■ **BRIEF**
Only the lines containing the string "none" are needed; copy all of them from the listing.

■ **EXTRACTED DATA**
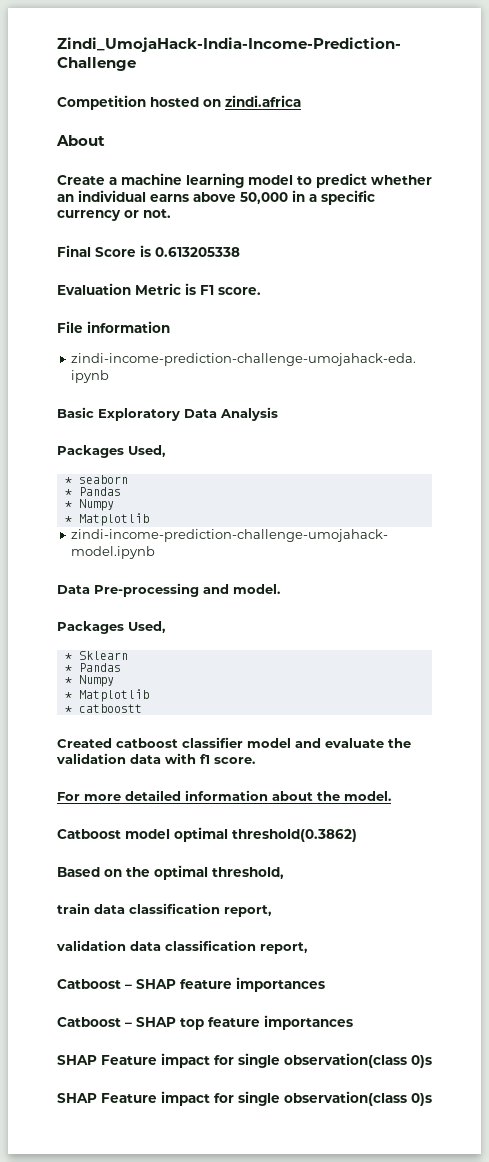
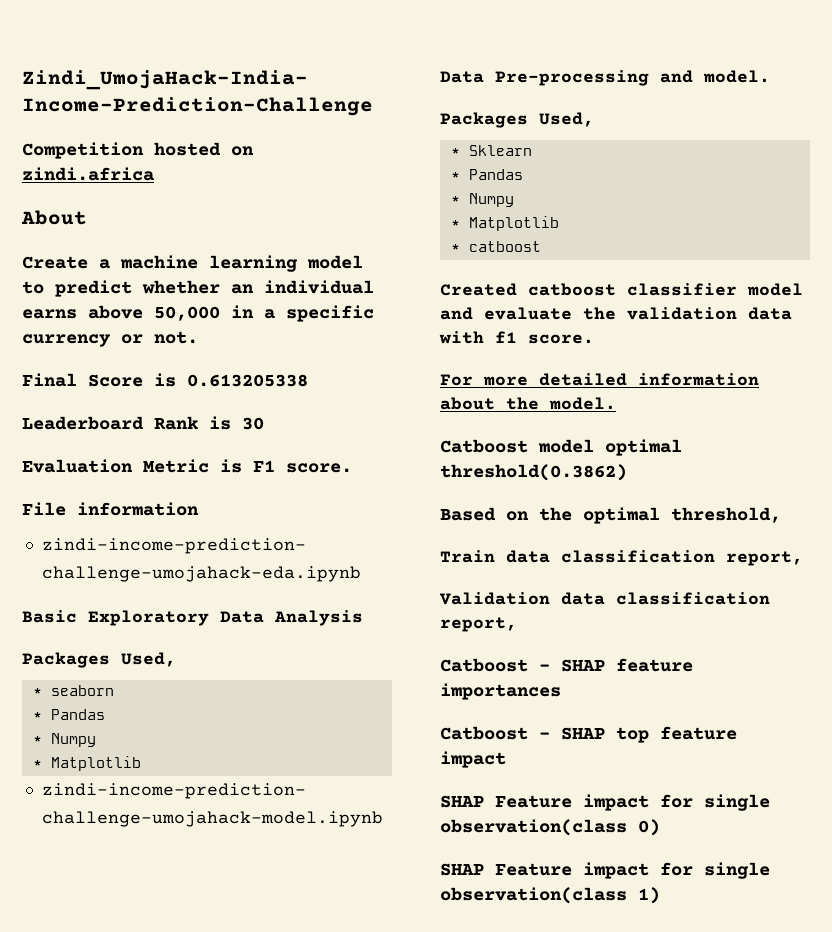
(240, 252) none -> [22,416,264,430] // Leaderboard Rank is 30
[78,704,142,713] catboostt -> [468,241,541,252] catboost
[57,903,271,917] [56,940,126,951] train data classification report, // validation -> [440,550,803,566] [439,592,550,605] Train data classification report, // Validation
[264,1015,353,1030] [57,1053,432,1068] [57,1091,432,1106] importances // SHAP Feature impact for single observation(class 0)s // SHAP Feature impact for single observation(class 0)s -> [440,751,506,768] [440,794,770,811] [440,819,660,836] [440,862,770,879] [440,887,660,904] impact // SHAP Feature impact for single observation(class 0) // SHAP Feature impact for single observation(class 1)

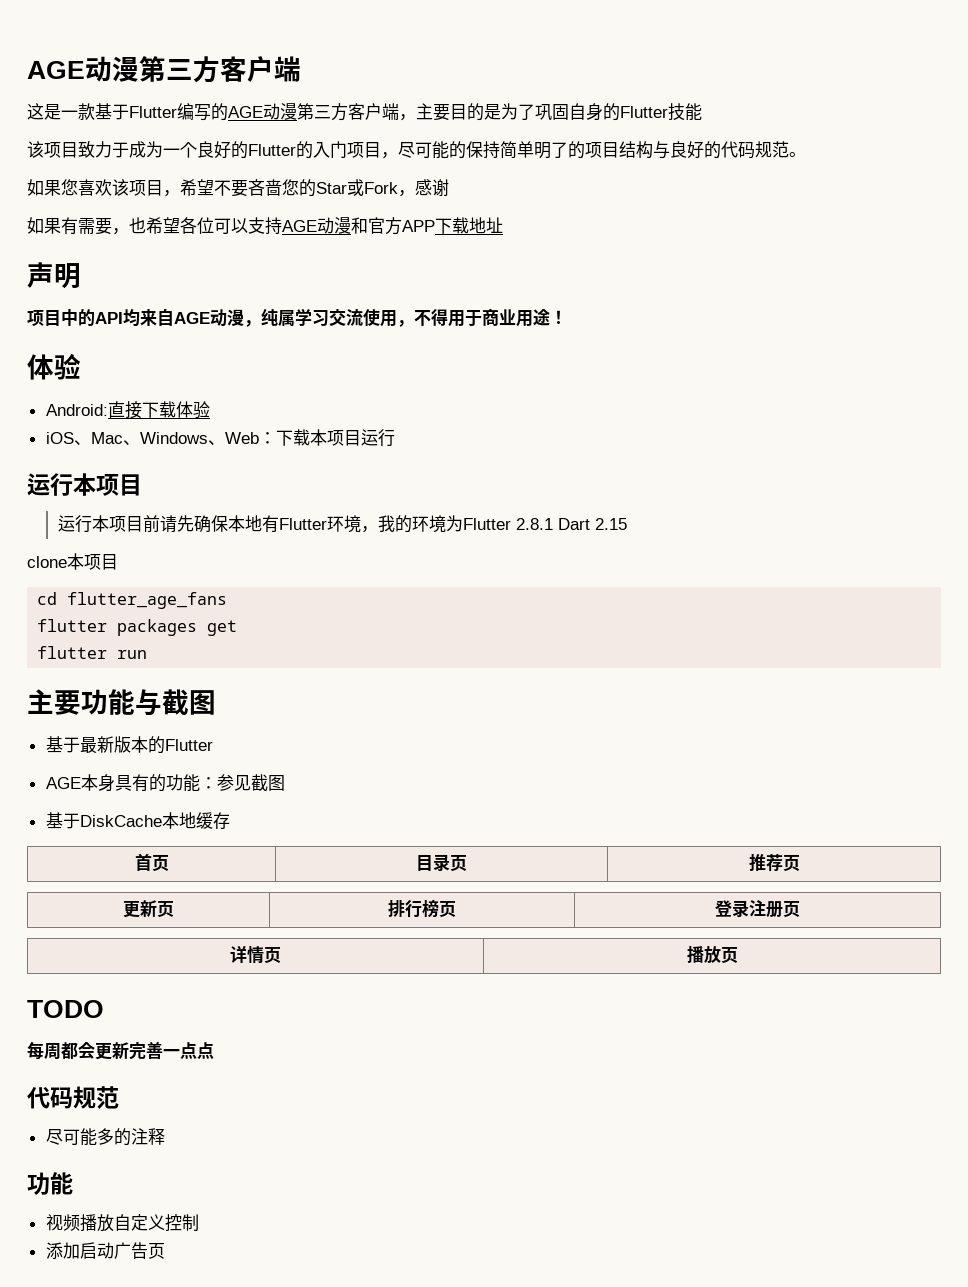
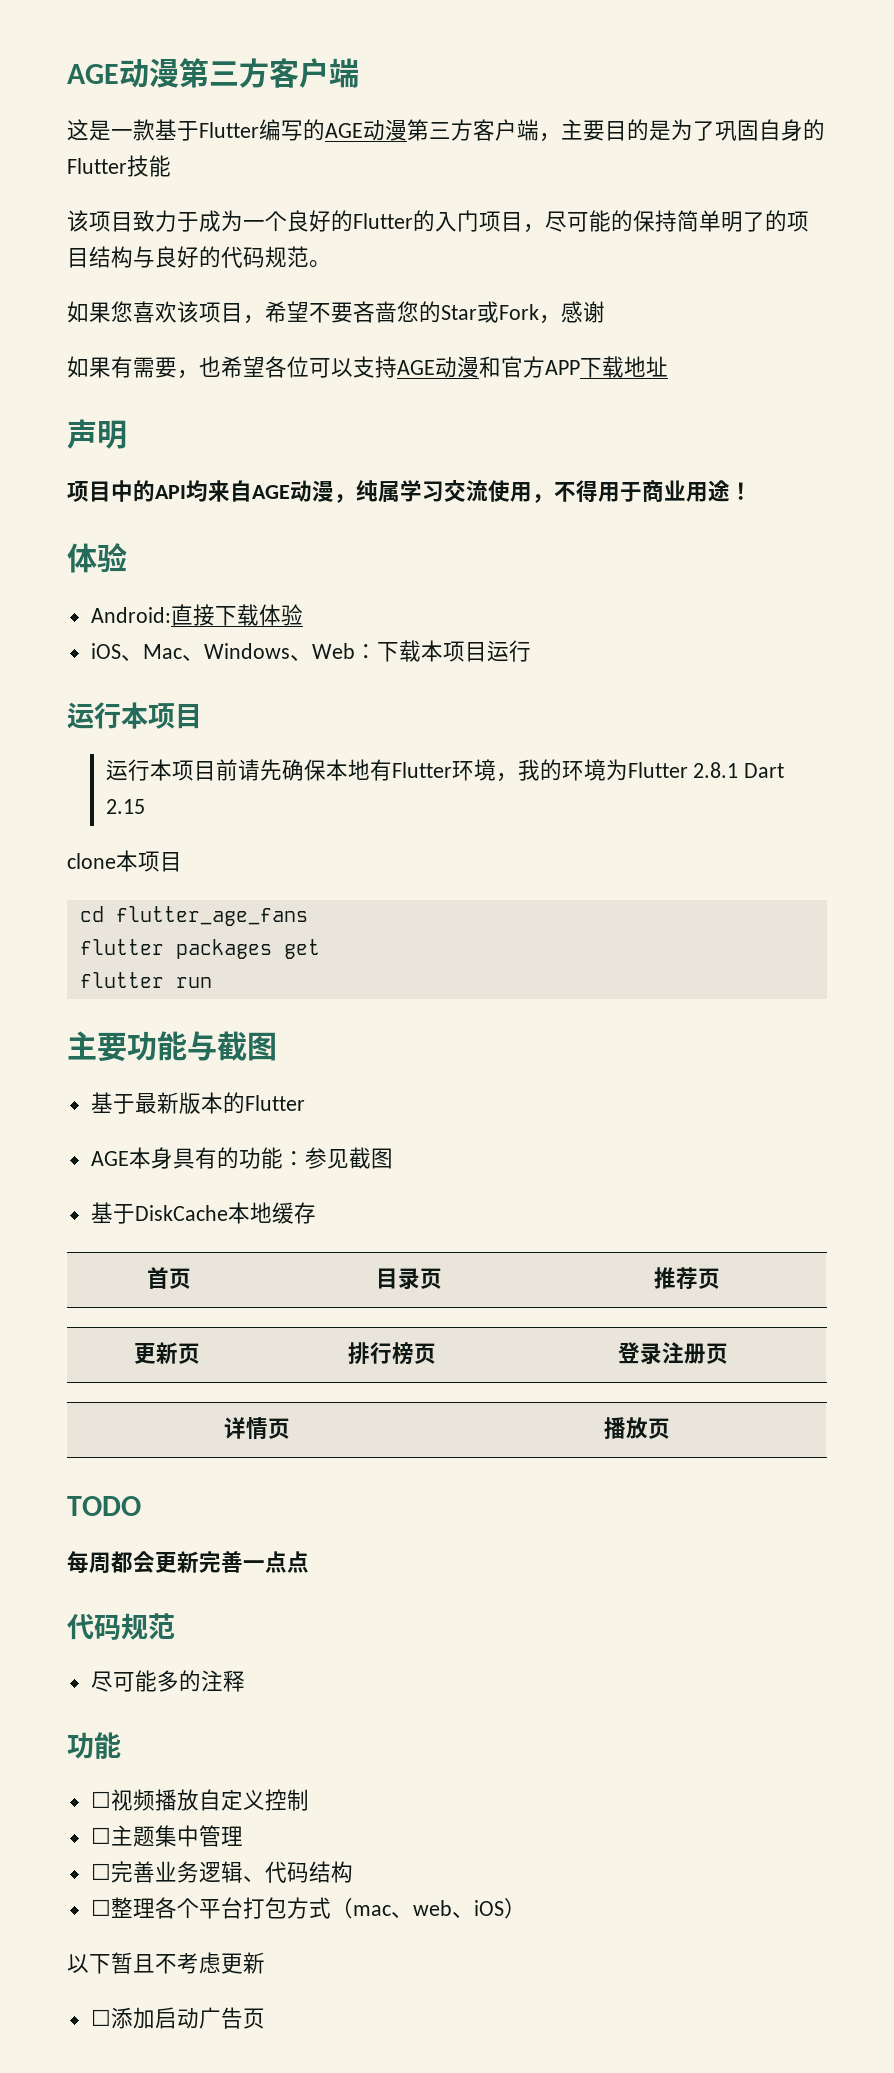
(73, 1183) none -> [90,1791,111,1808] ☐
(199, 1222) none -> [90,1825,243,1847] [90,1861,353,1883] [90,1897,526,1919] [67,1952,265,1974] [90,2009,111,2026] ☐主题集中管理 // ☐完善业务逻辑、代码结构 // ☐整理各个平台打包方式（mac、web、iOS） // 以下暂且不考虑更新 // ☐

■ **EXERCISE RESPONSE**
(240, 252) none -> [22,416,264,430] // Leaderboard Rank is 30
(73, 1183) none -> [90,1791,111,1808] ☐
(199, 1222) none -> [90,1825,243,1847] [90,1861,353,1883] [90,1897,526,1919] [67,1952,265,1974] [90,2009,111,2026] ☐主题集中管理 // ☐完善业务逻辑、代码结构 // ☐整理各个平台打包方式（mac、web、iOS） // 以下暂且不考虑更新 // ☐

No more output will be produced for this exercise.